> Supplied data
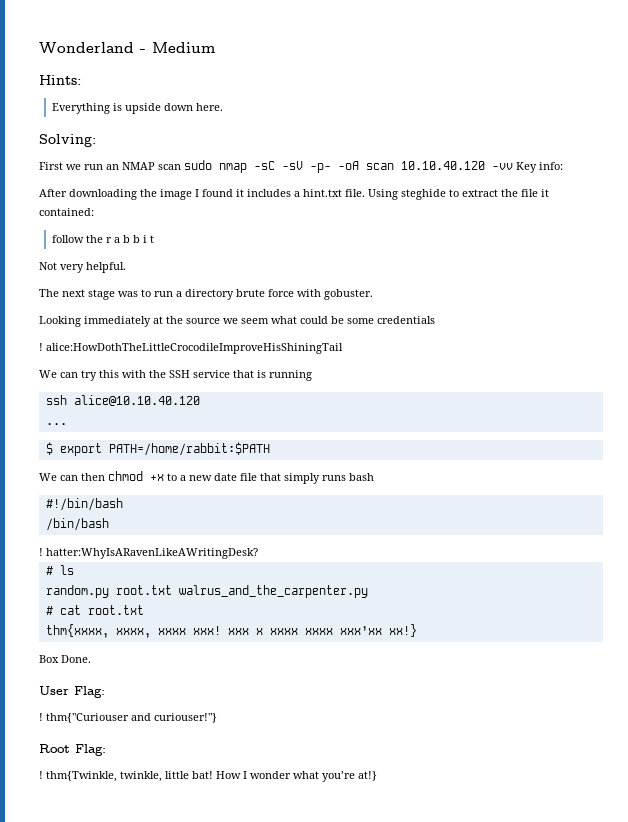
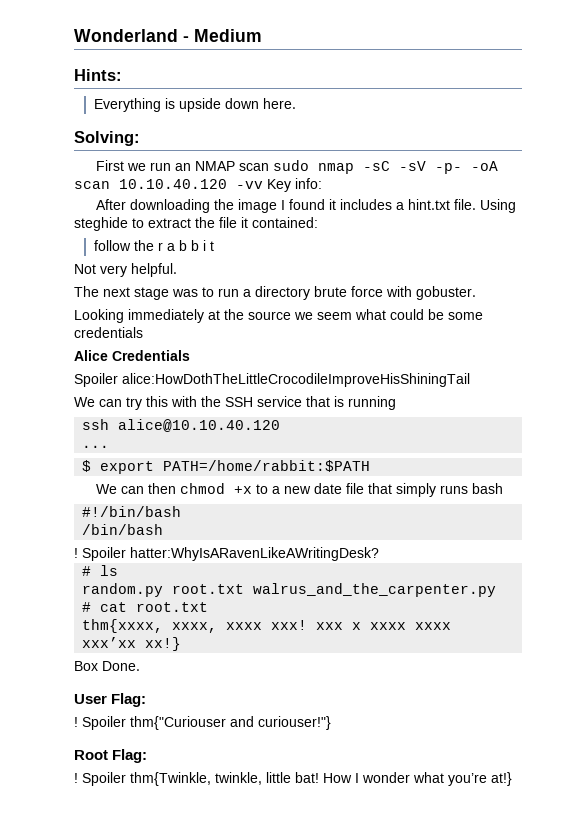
[39,343,43,351] ! -> [74,350,190,361] [74,373,118,387] Alice Credentials // Spoiler
(43, 552) none -> [82,547,126,561] Spoiler
(43, 717) none -> [82,716,126,730] Spoiler
(43, 775) none -> [82,772,126,786] Spoiler

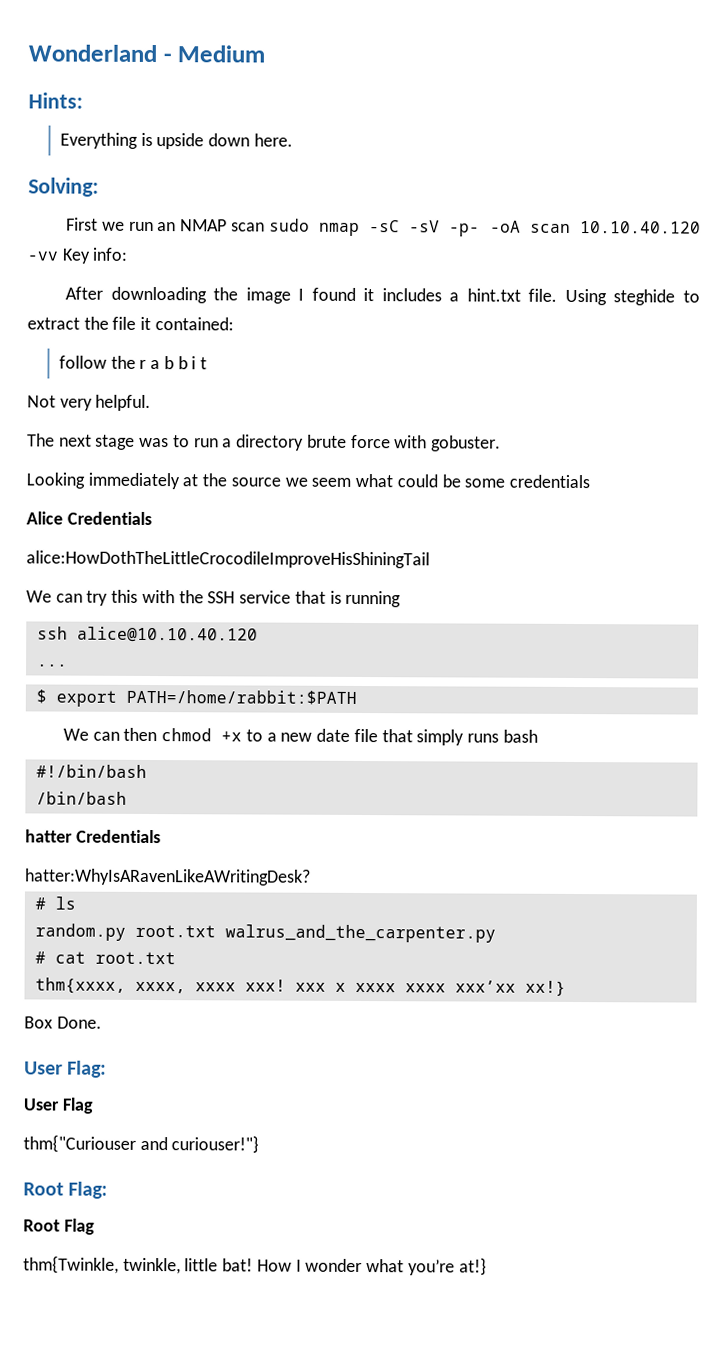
[74,373,118,387] Spoiler -> (152, 518) none
[74,547,126,561] ! Spoiler -> [25,829,161,844] hatter Credentials //
[74,716,126,730] ! Spoiler -> [23,1097,94,1114] User Flag //
[74,772,126,786] ! Spoiler -> [23,1218,95,1235] Root Flag //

> Assignment
Write out the data exactly, and exclude every picture it holds.

> Solution
[39,343,43,351] ! -> [74,350,190,361] [74,373,118,387] Alice Credentials // Spoiler
(43, 552) none -> [82,547,126,561] Spoiler
(43, 717) none -> [82,716,126,730] Spoiler
(43, 775) none -> [82,772,126,786] Spoiler

[74,373,118,387] Spoiler -> (152, 518) none
[74,547,126,561] ! Spoiler -> [25,829,161,844] hatter Credentials //
[74,716,126,730] ! Spoiler -> [23,1097,94,1114] User Flag //
[74,772,126,786] ! Spoiler -> [23,1218,95,1235] Root Flag //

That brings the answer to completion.